Il est des périodes dans l’histoire où la miséricorde de Dieu se penche sur les hommes avec une insistance solennelle, comme si le ciel lui-même retenait son souffle. Ainsi en fut-il, chers lecteurs, dans ces années qui s’écoulèrent entre la résurrection du Seigneur Jésus-Christ et la ruine de Jérusalem. Ce fut un temps de grâce, un temps où la patience divine, telle une lampe encore allumée dans la nuit, brillait sur les fils d’Israël, les invitant à reconnaître leur Messie, celui qu’ils avaient percé.
Cette période ne fut point un interstice anodin dans le grand récit de Dieu, mais une étape providentielle où l’ancienne alliance touchait à son terme, et où la nouvelle, scellée dans le sang de l’Agneau, étendait ses bénédictions. À Israël, le peuple élu selon la chair, Dieu adressa une dernière convocation : “Repentez-vous donc, et convertissez-vous, pour que vos péchés soient effacés,” proclamait Pierre au cœur de Jérusalem (Actes 3.19).
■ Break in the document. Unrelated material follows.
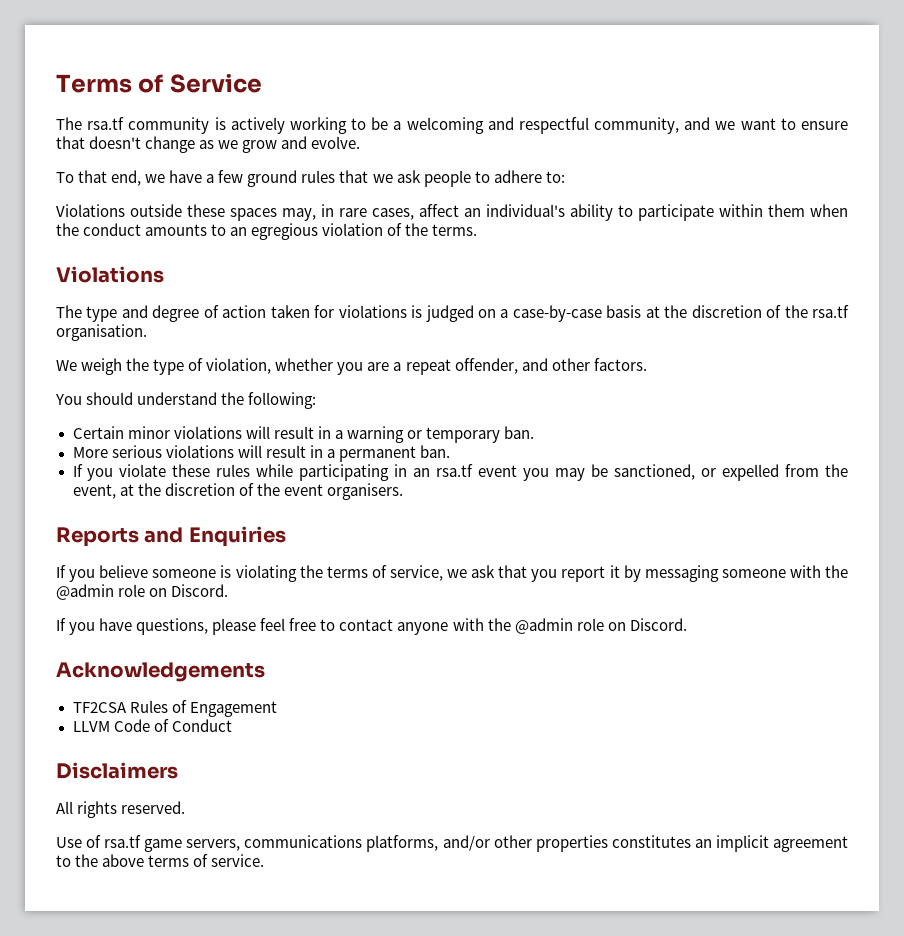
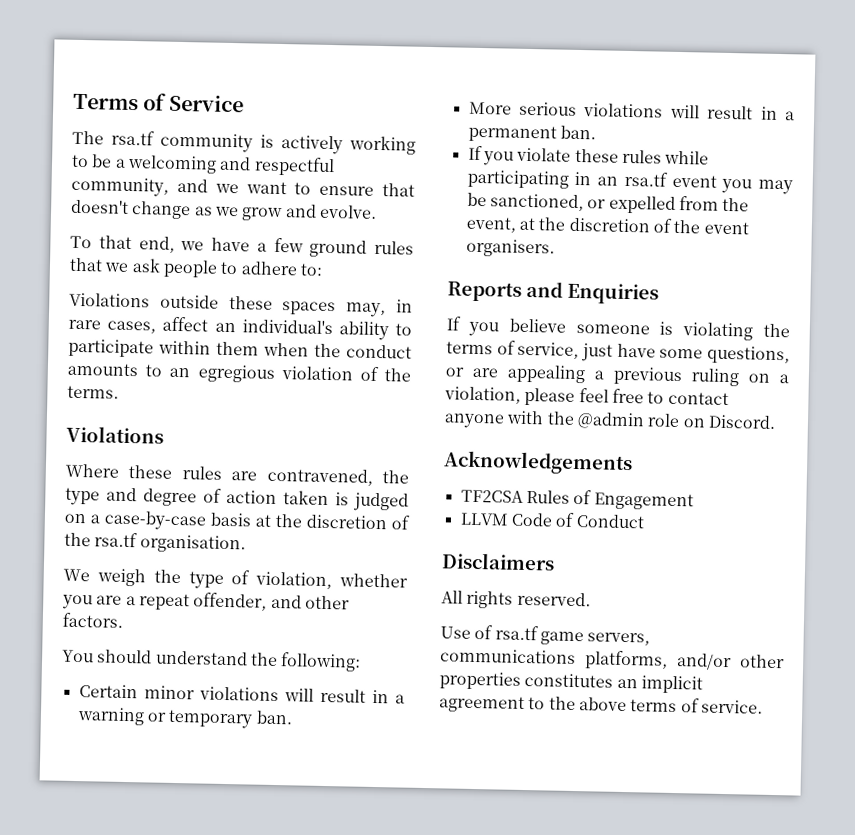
[56,305,82,318] The -> [65,463,409,486] Where these rules are contravened, the
[314,305,407,318] for violations -> (329, 498) none
[447,565,849,582] [56,584,229,600] [56,618,209,635] we ask that you report it by messaging someone with the @admin role on Discord. // If you have questions, -> [581,343,790,365] [445,364,789,387] [444,386,521,404] just have some questions, or are appealing a previous ruling on a violation,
Mais ce temps eut une fin. Comme jadis le prophète Jérémie pleura sur la ville rebelle, ainsi le Fils de Dieu versa des larmes sur Jérusalem. Et quand vint l’an soixante-dix, la sentence tomba, et le Temple, ce symbole de l’ancienne économie, fut renversé pierre sur pierre. Ce fut là le sceau du jugement, mais aussi l’attestation du règne céleste du Christ glorifié.
Or, ce que Dieu fit envers Israël, il le fait aujourd’hui envers les nations. Le Seigneur des cieux et de la terre, ayant reçu tout pouvoir, appelle désormais tous les peuples à la repentance. Le même Evangile, qui avait d’abord retenti à Jérusalem, retentit maintenant jusqu’aux extrémités de la terre. Une nouvelle ère de patience divine s’est ouverte, où les royaumes de ce monde sont conviés à fléchir le genou devant le Roi ressuscité.
Mais, amis lecteurs, n’oublions point que cette patience a une borne. L’apôtre Paul, s’adressant aux sages d’Athènes, le déclarait avec force : “Dieu, sans tenir compte des temps d’ignorance, annonce maintenant à tous les hommes en tous lieux qu’ils aient à se repentir, parce qu’il a fixé un jour où il jugera le monde selon la justice, par l’homme qu’il a désigné, ce dont il a donné à tous une preuve certaine en le ressuscitant des morts” (Actes 17.30-31).
Oui, ce jour viendra. Ce même Jésus qui monta dans la gloire, reviendra dans la gloire. Il viendra, non plus dans l’abaissement de la crèche ni dans la souffrance du Golgotha, mais avec les nuées du ciel et la couronne royale sur le front. Il viendra juger les vivants et les morts, et établir la plénitude de son règne.
Alors s’ouvriront les portes de la cité éternelle. Alors les royaumes de ce monde deviendront le royaume de notre Dieu et de son Christ. Alors la création soupirante exultera de joie, car la rédemption promise sera consommée.
Frères bien-aimés, ne méprisons donc pas le temps de la grâce. Que chacun entende l’appel du Seigneur, car encore un peu de temps, et “celui qui doit venir viendra, et il ne tardera pas” (Hébreux 10.37). Heureux celui qui veille, heureux celui qui se tient prêt, car il verra la face du Roi dans sa beauté.